Narragansett Regional High School (NRHS) is a US public high school serving students from the towns of Templeton, Massachusetts and Phillipston, Massachusetts, United States. The Narragansett Regional School District superintendent is Christopher Casavant. The school is located in Baldwinville, a village that is part of Templeton.

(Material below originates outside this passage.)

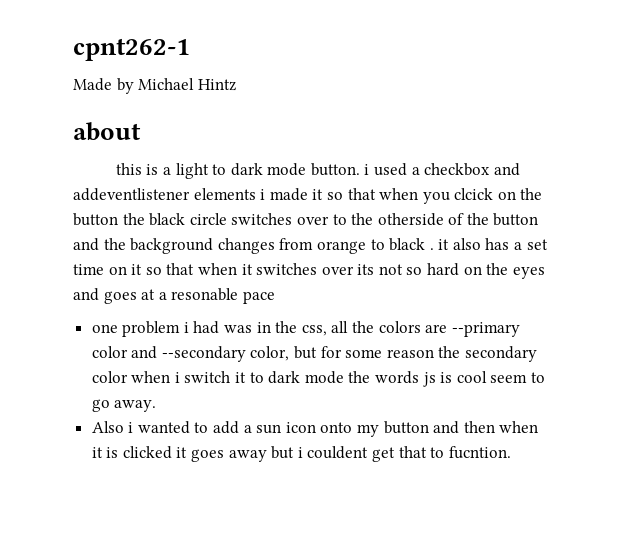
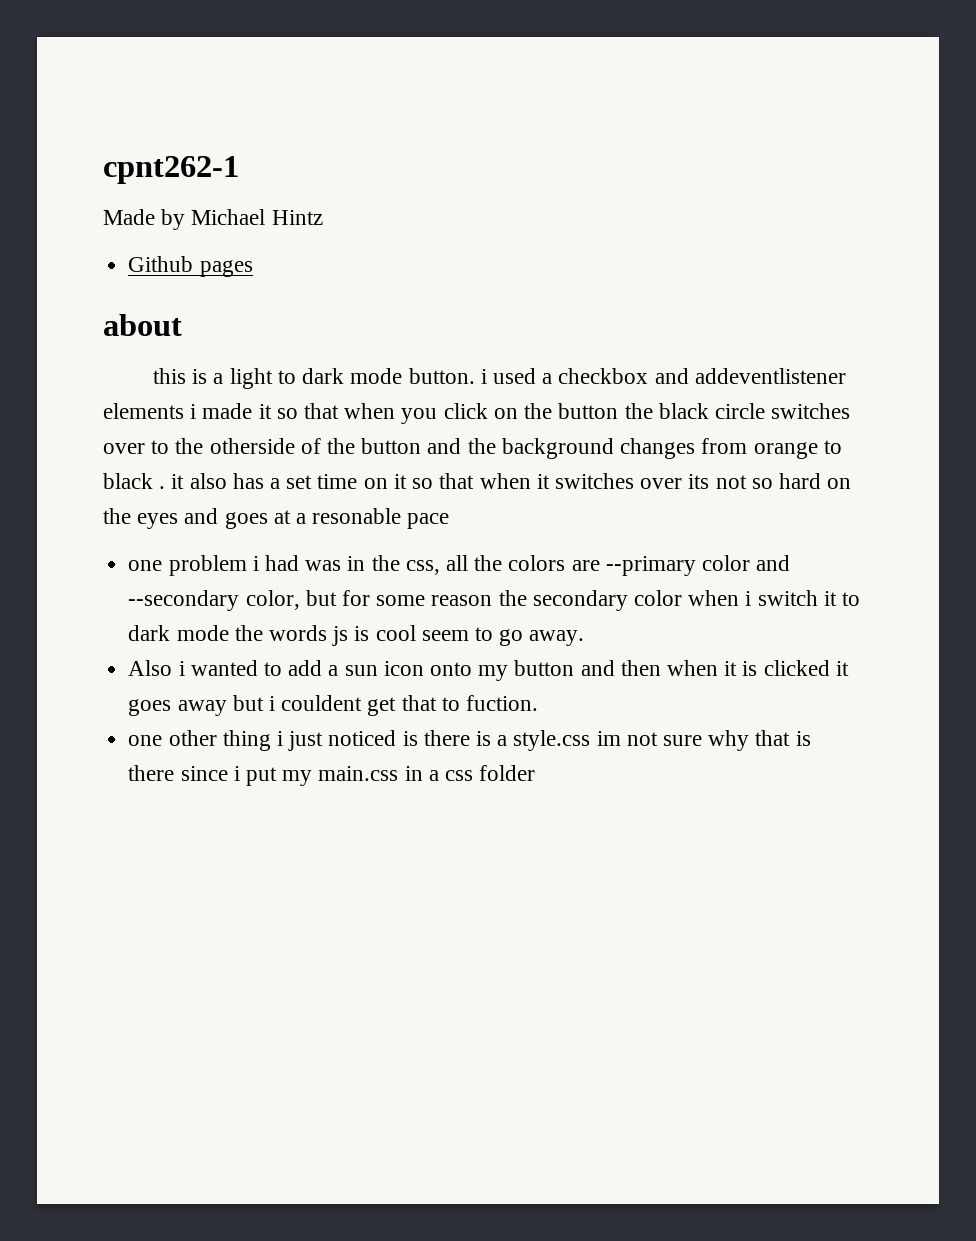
(236, 85) none -> [128,256,253,277] // Github pages
[454,188,494,200] clcick -> [443,403,488,419] click
[448,446,511,459] fucntion. -> [465,695,538,711] [128,730,811,751] [128,765,536,786] fuction. // one other thing i just noticed is there is a style.css im not sure why that is there since i put my main.css in a css folder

In 2010, a multimillion-dollar project to erect a 1.5 megawatt wind turbine was completed behind the school's practice field. The turbine was named after John LeClerc, a middle school technology teacher. The LeClerc Wind Turbine serves as the finish area for the LeClerc Wind Turbine 5K. The race is run annually on the first Saturday in August as a scholarship benefit for Narragansett Cross Country Runners.

==Athletics==
Cheering;
Basketball (girls and boys);
Football;
Soccer (girls and boys);
Ice hockey (co-op with Gardner);
Swimming;
Softball;
Baseball;
Field Hockey;
Track (winter and spring);
Marching Band;
and Cross Country.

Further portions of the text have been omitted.